**ABOUT THIS EXERCISE:** Work out how many lines of the data below hold the string "none". Answer with that number alone.

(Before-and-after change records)
* * * * * * * * *

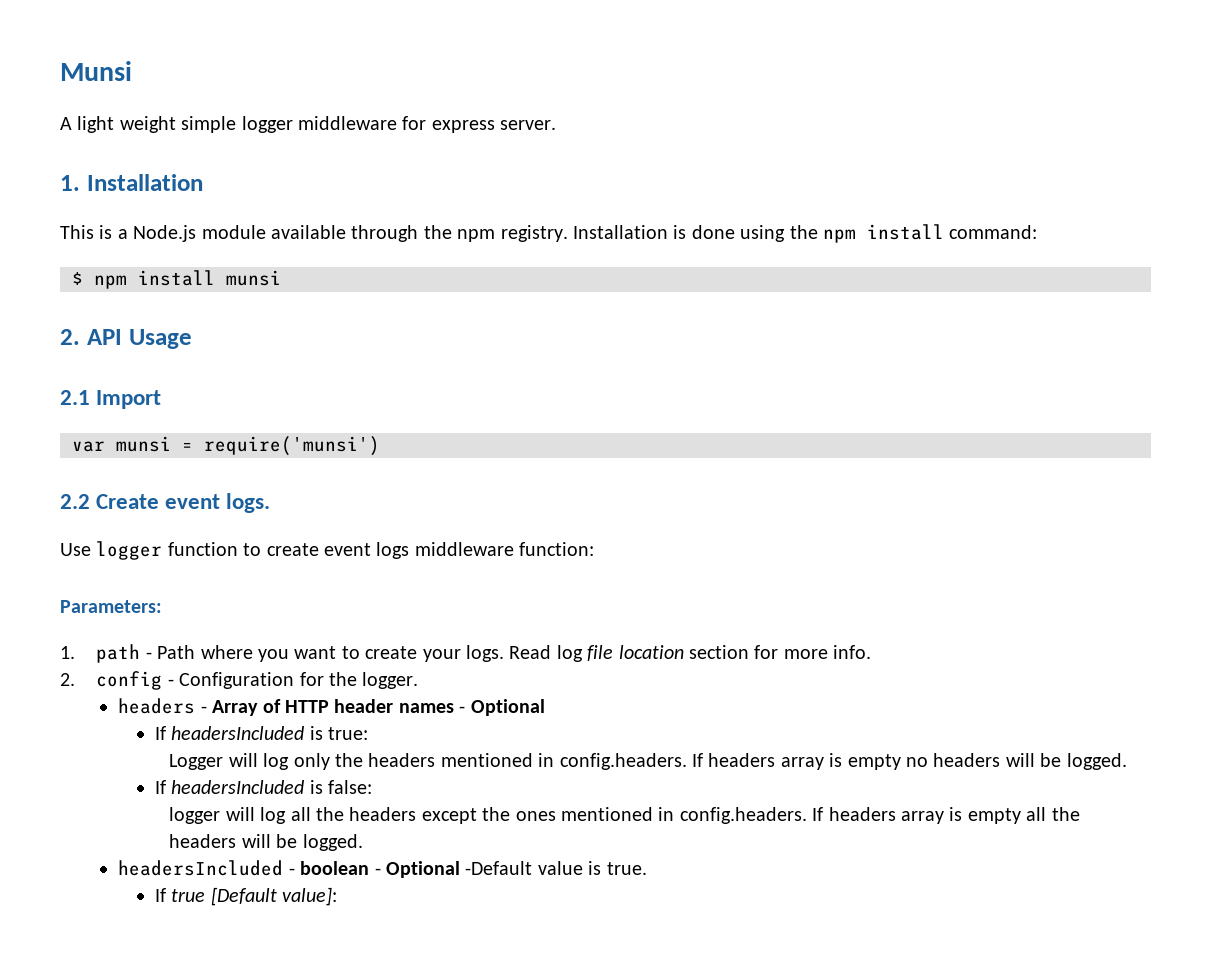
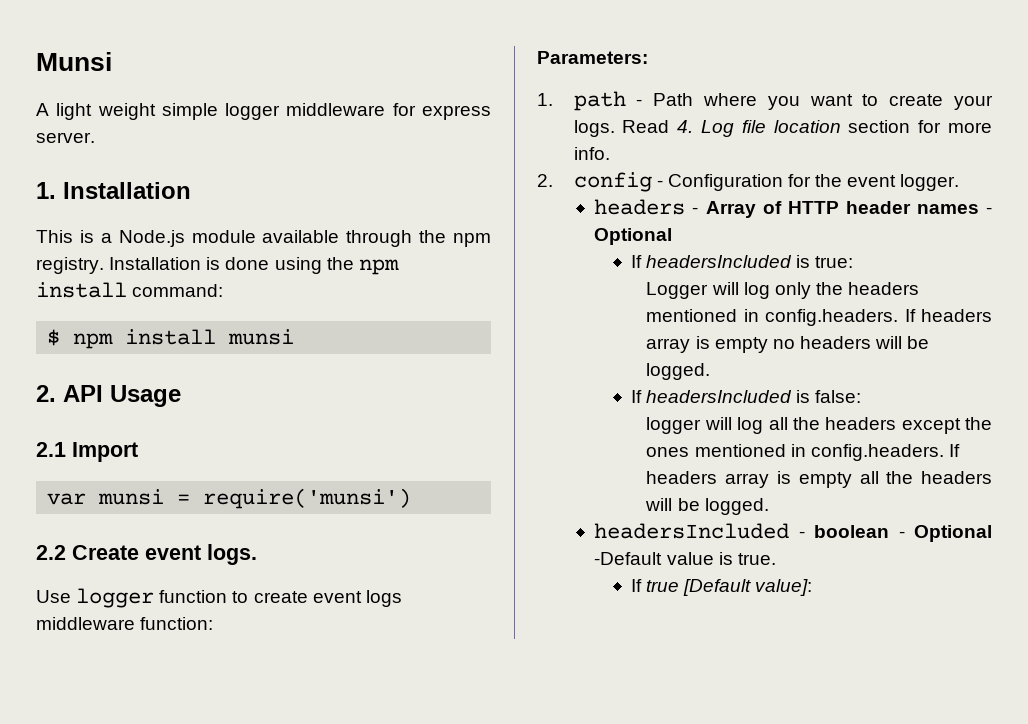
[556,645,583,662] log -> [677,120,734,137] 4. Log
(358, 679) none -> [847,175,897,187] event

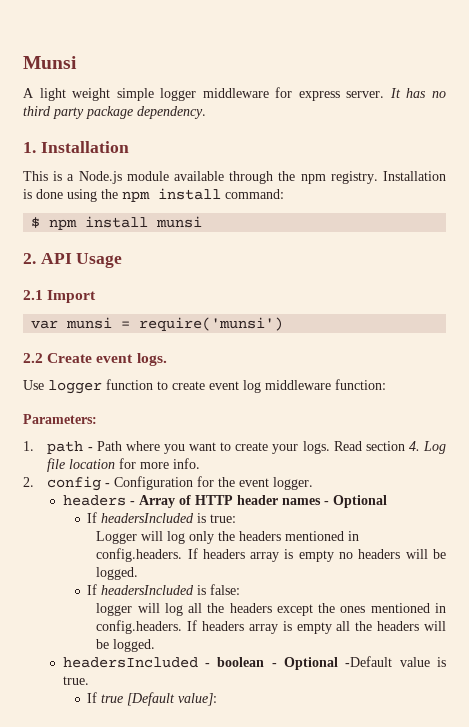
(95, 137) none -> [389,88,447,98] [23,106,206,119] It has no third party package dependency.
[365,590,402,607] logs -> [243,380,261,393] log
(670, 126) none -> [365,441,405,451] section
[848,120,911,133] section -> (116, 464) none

* * * * * * * * *

**WRITTEN REPLY:** 4